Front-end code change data
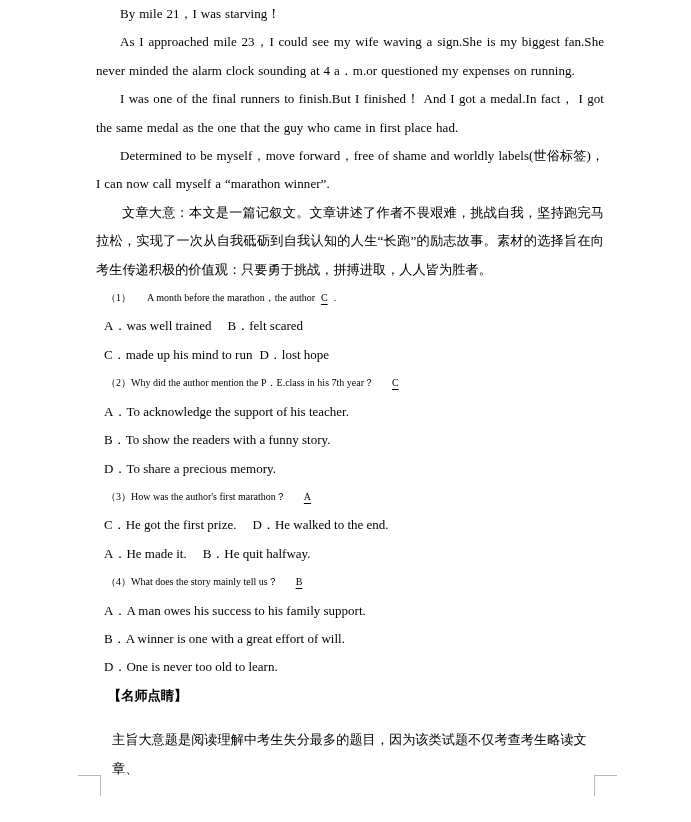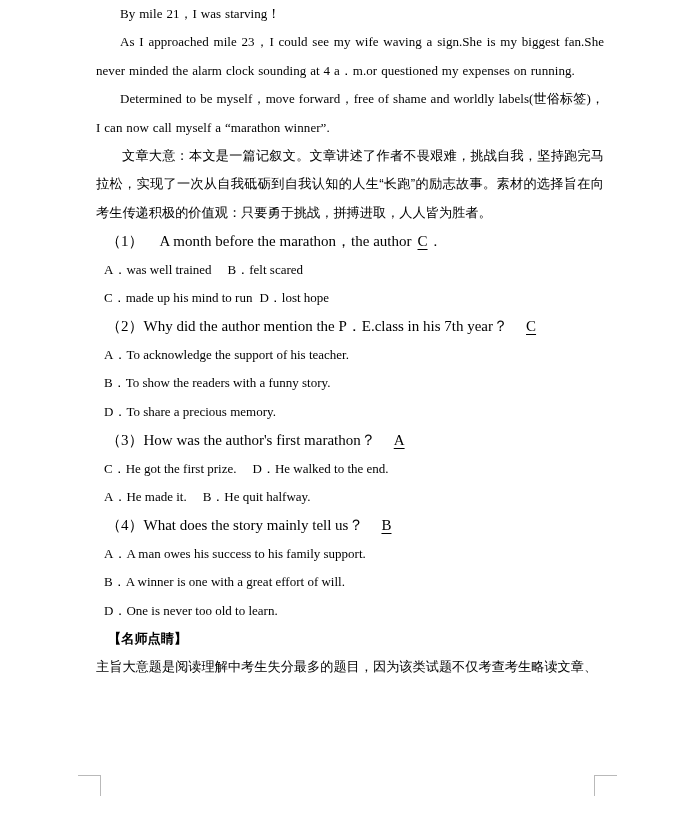--- a/index.html
+++ b/index.html
@@ -37,31 +37,31 @@
     line-height: 28.4px;
     text-align: justify;
     text-justify: inter-word;
     letter-spacing: 0.05px;
     word-spacing: 0.6px;
     text-indent: 24px;
   }
 
   p.cn {
     margin: 0;
-    font-family: Liberation Sans, sans-serif;
+    font-family: Liberation Serif, serif;
     font-size: 13.2px;
     line-height: 28.4px;
     text-align: justify;
     text-indent: 26px;
   }
 
   p.q {
     margin: 0;
     font-family: "Liberation Serif", "DejaVu Serif", serif;
-    font-size: 15px;
+    font-size: 10px;
     line-height: 28.4px;
     text-indent: 10px;
   }
   p.opt {
     margin: 0;
     font-family: "Liberation Serif", "DejaVu Serif", serif;
     font-size: 13.0px;
     line-height: 28.4px;
     text-indent: 8px;
   }
@@ -77,21 +77,21 @@
 
   .tip-head {
     margin: 0;
     font-family: "DejaVu Sans", "Liberation Sans", sans-serif;
     font-size: 13.2px;
     line-height: 28.4px;
     font-weight: bold;
     text-indent: 12px;
   }
   .tip-body {
-    margin: 0;
+    margin: 16px;
     font-family: "DejaVu Sans", "Liberation Sans", sans-serif;
     font-size: 13.2px;
     line-height: 28.4px;
     text-indent: 0px;
   }
 
   
   .corner {
     position: absolute;
     border-color: #b9b9b9;
@@ -114,20 +114,21 @@
 <body>
 
 <div class="page">
 
   <div class="col">
 
     <p class="en">By mile 21，I was starving！</p>
 
     <p class="en">As I approached mile 23，I could see my wife waving a sign.She is my biggest fan.She never minded the alarm clock sounding at 4 a．m.or questioned my expenses on running.</p>
 
+    <p class="en">I was one of the final runners to finish.But I finished！ And I got a medal.In fact， I got the same medal as the one that the guy who came in first place had.</p>
 
     <p class="en">Determined to be myself，move forward，free of shame and worldly labels(世俗标签)，I can now call myself a “marathon winner”.</p>
 
     <p class="cn"><span>文章大意：</span><span>本文是一篇记叙文。文章讲述了作者不畏艰难，挑战自我，坚持跑完马拉松，实现了一次从自我砥砺到自我认知的人生“长跑”的励志故事。素材的选择旨在向考生传递积极的价值观：只要勇于挑战，拼搏进取，人人皆为胜者。</span></p>
 
     <p class="q"><span>（1）</span><span class="gap-lg"></span><span>A month before the marathon，the author</span><span class="gap-sm"></span><span class="ans">C</span><span class="gap-sm"></span><span>.</span></p>
     <p class="opt"><span>A．was well trained</span><span class="gap-lg"></span><span>B．felt scared</span></p>
     <p class="opt"><span>C．made up his mind to run</span><span class="gap"></span><span>D．lost hope</span></p>
 
     <p class="q"><span>（2）</span><span>Why did the author mention the P．E.class in his 7th year？</span><span class="gap-lg"></span><span class="ans">C</span></p>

**ASSIGNMENT:**
Print the lines above from the one with "expenses on running.</p>" through the one with "first place had.</p>", both included, exactly as written and nothing more.

**WRITTEN REPLY:**
     <p class="en">As I approached mile 23，I could see my wife waving a sign.She is my biggest fan.She never minded the alarm clock sounding at 4 a．m.or questioned my expenses on running.</p>
 
+    <p class="en">I was one of the final runners to finish.But I finished！ And I got a medal.In fact， I got the same medal as the one that the guy who came in first place had.</p>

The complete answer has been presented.